--- Task to carry out ---
The copy must run from the first line of the entries below through the line containing "- Their news", restated word for word, with pictures left out.

--- Source material ---
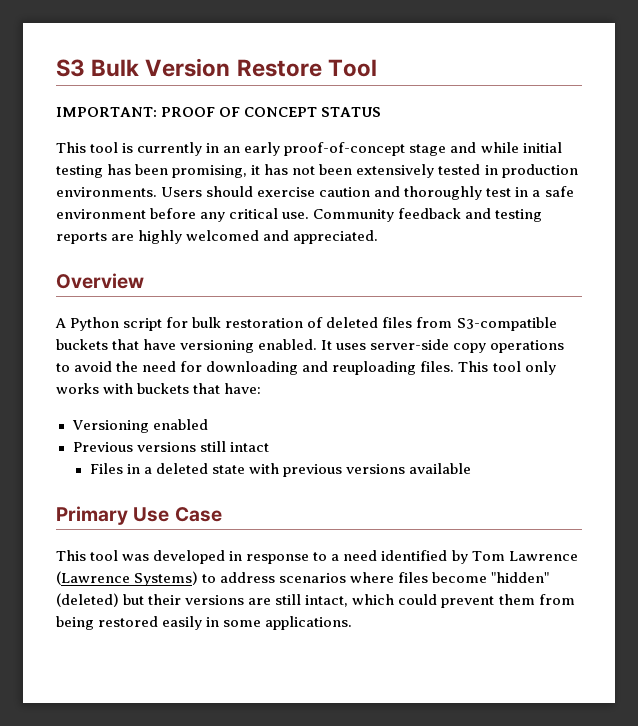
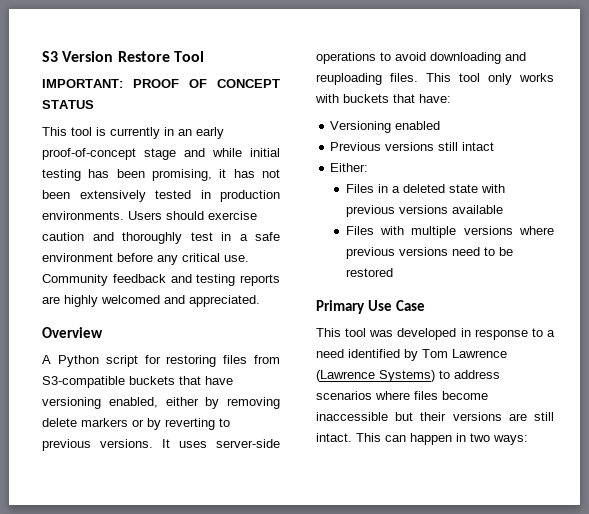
- S3 Bulk Version Restore Tool
+ S3 Version Restore Tool
- A Python script for bulk restoration of deleted files from S3-compatible buckets that have versioning enabled.
+ A Python script for restoring files from S3-compatible buckets that have versioning enabled, either by removing delete markers or by reverting to previous versions.
- It uses server-side copy operations to avoid the need for downloading and reuploading files.
+ It uses server-side operations to avoid downloading and reuploading files.
+ Either:
+ Files with multiple versions where previous versions need to be restored
- This tool was developed in response to a need identified by Tom Lawrence (Lawrence Systems) to address scenarios where files become "hidden" (deleted) but their versions are still intact, which could prevent them from being restored easily in some applications.
+ This tool was developed in response to a need identified by Tom Lawrence (Lawrence Systems) to address scenarios where files become inaccessible but their versions are still intact. This can happen in two ways:

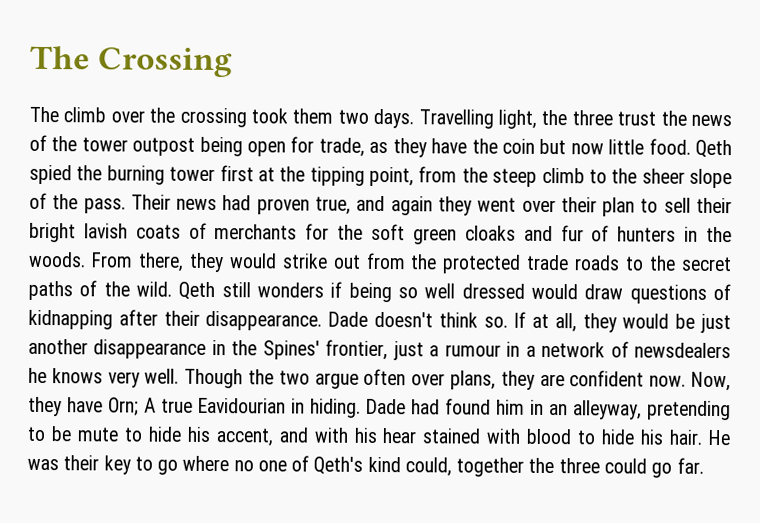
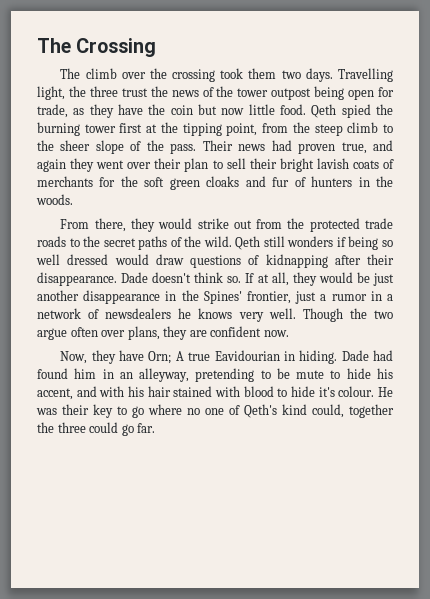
- Their news had proven true, and again they went over their plan to sell their bright lavish coats of merchants for the soft green cloaks and fur of hunters in the woods. From there, they would strike out from the protected trade roads to the secret paths of the wild.
+ Their news had proven true, and again they went over their plan to sell their bright lavish coats of merchants for the soft green cloaks and fur of hunters in the woods.
+ From there, they would strike out from the protected trade roads to the secret paths of the wild.
- If at all, they would be just another disappearance in the Spines' frontier, just a rumour in a network of newsdealers he knows very well.
+ If at all, they would be just another disappearance in the Spines' frontier, just a rumor in a network of newsdealers he knows very well.
- Though the two argue often over plans, they are confident now. Now, they have Orn; A true Eavidourian in hiding.
+ Though the two argue often over plans, they are confident now.
+ Now, they have Orn; A true Eavidourian in hiding.
- Dade had found him in an alleyway, pretending to be mute to hide his accent, and with his hear stained with blood to hide his hair.
+ Dade had found him in an alleyway, pretending to be mute to hide his accent, and with his hair stained with blood to hide it's colour.

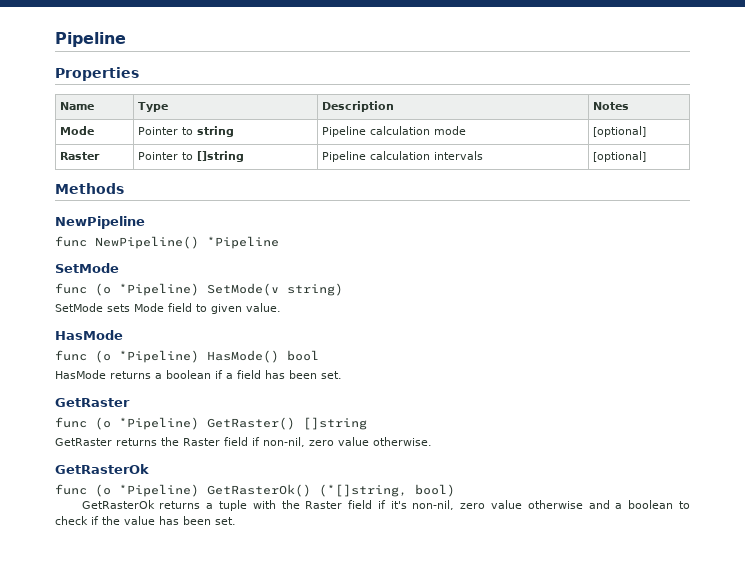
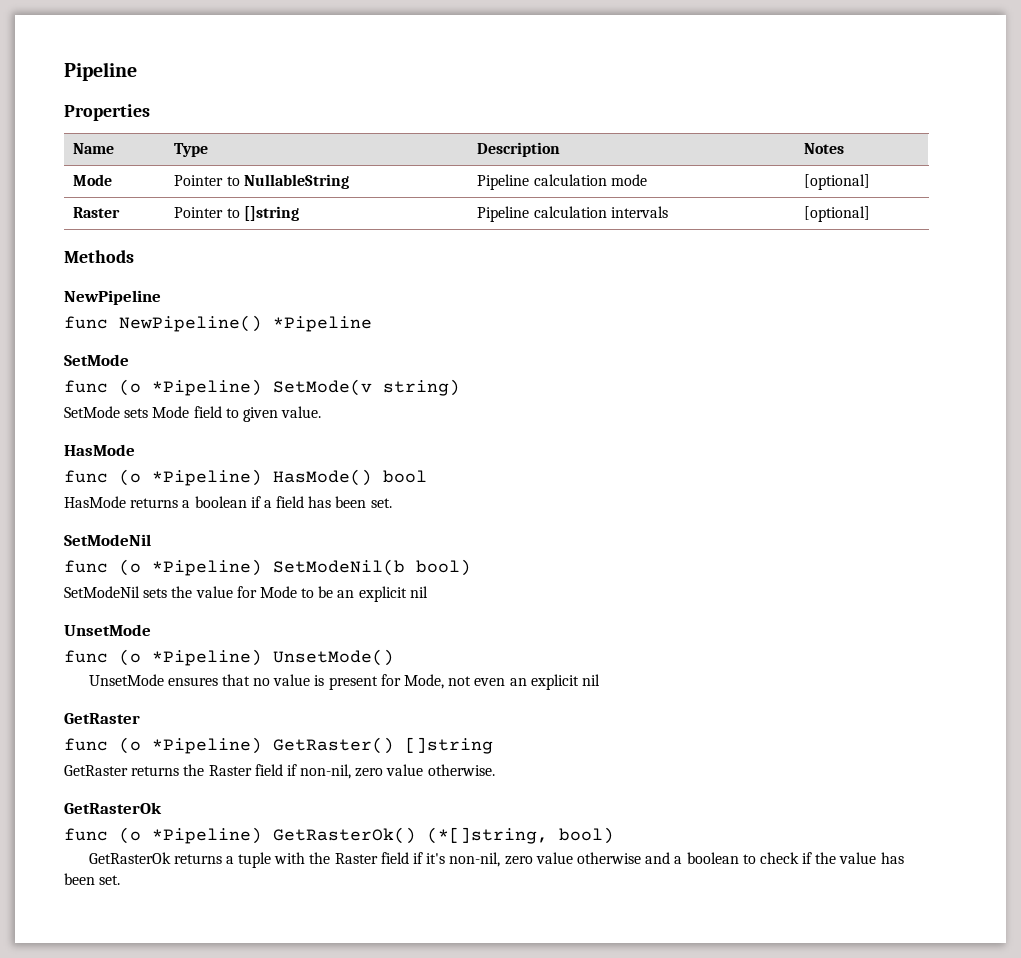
- Mode | Pointer to string | Pipeline calculation mode | [optional]
+ Mode | Pointer to NullableString | Pipeline calculation mode | [optional]
  HasMode returns a boolean if a field has been set.
+ SetModeNil
+ func (o *Pipeline) SetModeNil(b bool)
+ SetModeNil sets the value for Mode to be an explicit nil
+ UnsetMode
+ func (o *Pipeline) UnsetMode()
+ UnsetMode ensures that no value is present for Mode, not even an explicit nil

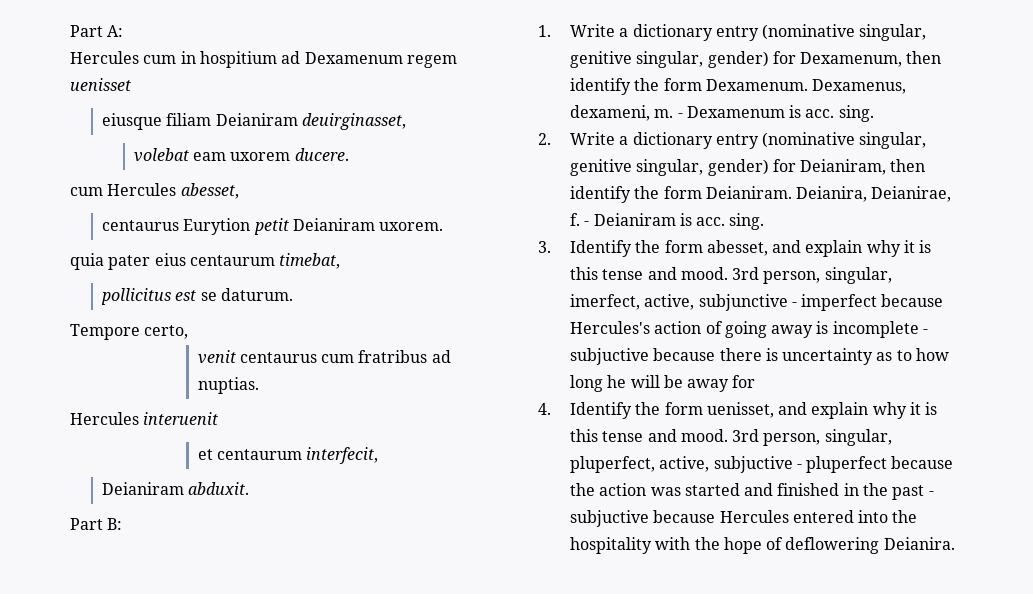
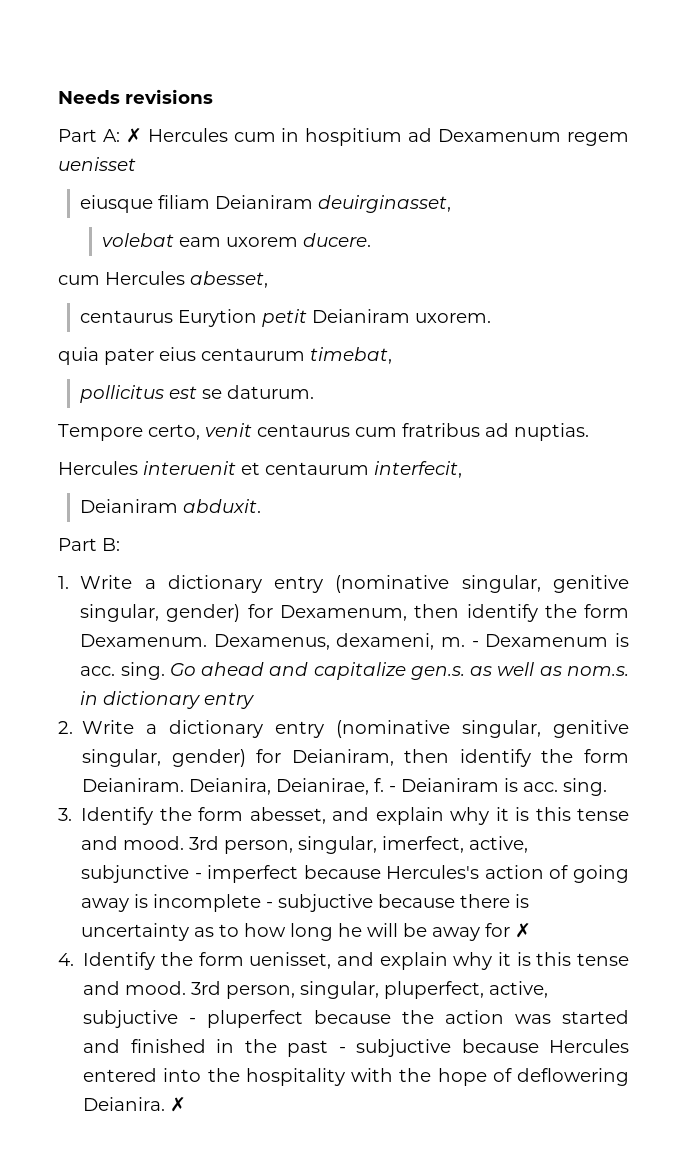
+ Needs revisions
- Part A:
- Hercules cum in hospitium ad Dexamenum regem uenisset
+ Part A: ✗ Hercules cum in hospitium ad Dexamenum regem uenisset
- Tempore certo,
- venit centaurus cum fratribus ad nuptias.
+ Tempore certo, venit centaurus cum fratribus ad nuptias.
- Hercules interuenit
- et centaurum interfecit,
+ Hercules interuenit et centaurum interfecit,
+ Go ahead and capitalize gen.s. as well as nom.s. in dictionary entry
- 3rd person, singular, imerfect, active, subjunctive - imperfect because Hercules's action of going away is incomplete - subjuctive because there is uncertainty as to how long he will be away for
+ 3rd person, singular, imerfect, active, subjunctive - imperfect because Hercules's action of going away is incomplete - subjuctive because there is uncertainty as to how long he will be away for ✗
- 3rd person, singular, pluperfect, active, subjuctive - pluperfect because the action was started and finished in the past - subjuctive because Hercules entered into the hospitality with the hope of deflowering Deianira.
+ 3rd person, singular, pluperfect, active, subjuctive - pluperfect because the action was started and finished in the past - subjuctive because Hercules entered into the hospitality with the hope of deflowering Deianira. ✗

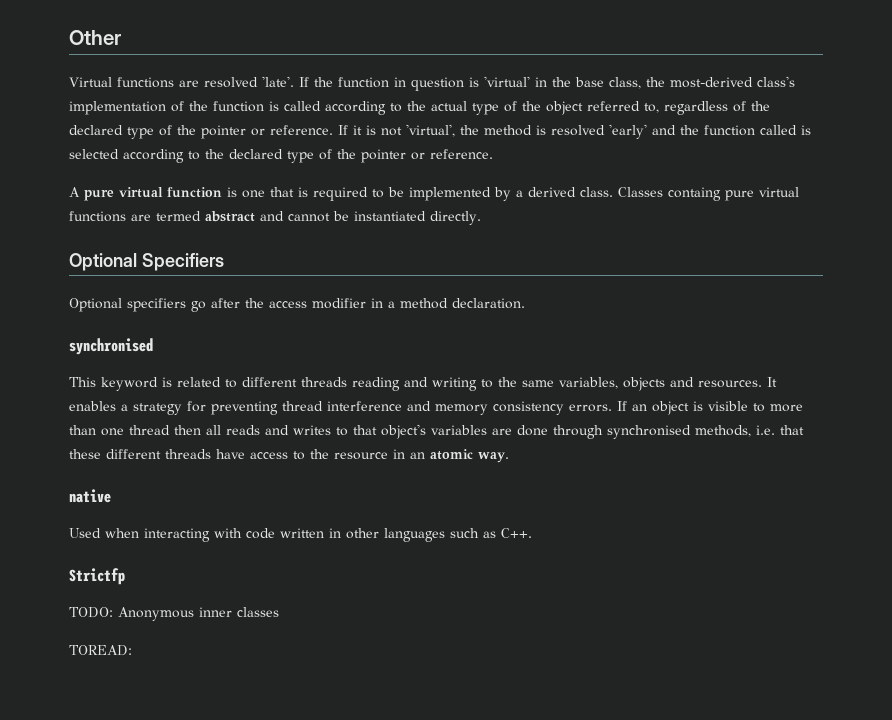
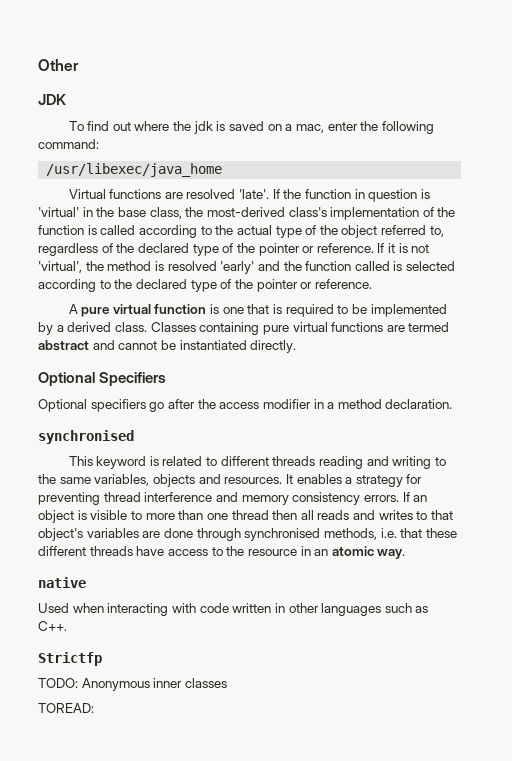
+ JDK
+ To find out where the jdk is saved on a mac, enter the following command:
+ /usr/libexec/java_home
- Classes containg pure virtual functions are termed abstract and cannot be instantiated directly.
+ Classes containing pure virtual functions are termed abstract and cannot be instantiated directly.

--- Output for this exercise ---
- S3 Bulk Version Restore Tool
+ S3 Version Restore Tool
- A Python script for bulk restoration of deleted files from S3-compatible buckets that have versioning enabled.
+ A Python script for restoring files from S3-compatible buckets that have versioning enabled, either by removing delete markers or by reverting to previous versions.
- It uses server-side copy operations to avoid the need for downloading and reuploading files.
+ It uses server-side operations to avoid downloading and reuploading files.
+ Either:
+ Files with multiple versions where previous versions need to be restored
- This tool was developed in response to a need identified by Tom Lawrence (Lawrence Systems) to address scenarios where files become "hidden" (deleted) but their versions are still intact, which could prevent them from being restored easily in some applications.
+ This tool was developed in response to a need identified by Tom Lawrence (Lawrence Systems) to address scenarios where files become inaccessible but their versions are still intact. This can happen in two ways:

- Their news had proven true, and again they went over their plan to sell their bright lavish coats of merchants for the soft green cloaks and fur of hunters in the woods. From there, they would strike out from the protected trade roads to the secret paths of the wild.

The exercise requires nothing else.